Only 16 when his father was murdered in Delft in 1584, he soon was appointed to his father's office of stadtholder (Stadhouder). The monarchs of England and France had been requested to accept sovereignty but had refused. This had left Maurice as the only acceptable candidate for the position of Stadtholder. He became stadtholder of Holland and Zeeland in 1585, of Guelders, Overijssel and Utrecht in 1590 and of Groningen and Drenthe in 1620 (following the death of Willem Lodewijk, who had been stadtholder there and in Friesland).

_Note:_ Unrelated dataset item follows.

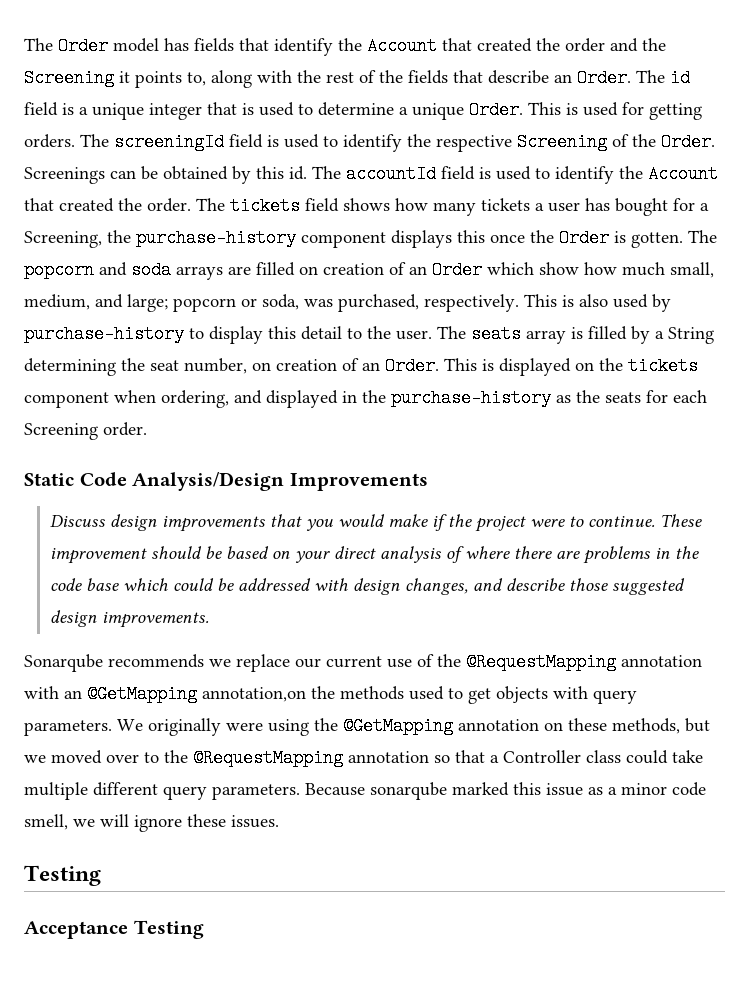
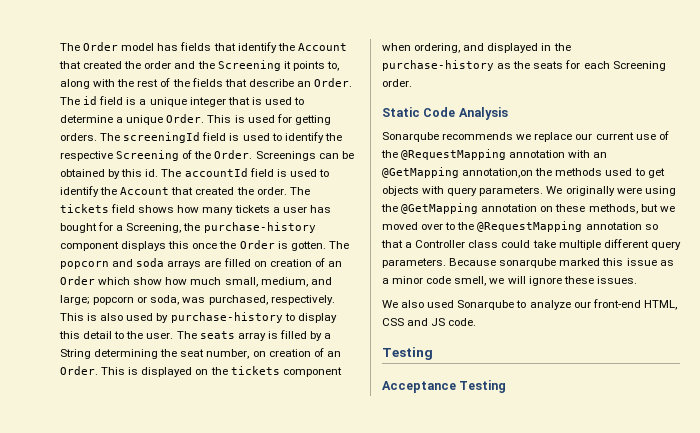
[132,472,428,491] [49,514,702,532] [49,546,699,564] [49,578,685,595] [49,610,209,628] Analysis/Design Improvements // Discuss design improvements that you would make if the project were to continue. These improvement should be based on your direct analysis of where there are problems in the code base which could be addressed with design changes, and describe those suggested design improvements. -> [458,107,508,120] Analysis
(279, 821) none -> [382,299,677,310] [382,318,477,326] // We also used Sonarqube to analyze our front-end HTML, CSS and JS code.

Protestant Maurice was preceded as Prince of Orange (not a Dutch title) by his Roman Catholic eldest half-brother Philip William, Prince of Orange, deceased 1618. However, Philip William was in the custody of Spain, remaining so until 1596, and was thus unable to lead the Dutch independence cause.

Maria of Nassau (1556–1616) was a full sister of Philip William from the first marriage of William I, Prince of Orange, (assassinated 1584), to wealthy and powerful aristocrat Anna van Egmont (1533–1558), and a contender to Maurice over the estate of their father.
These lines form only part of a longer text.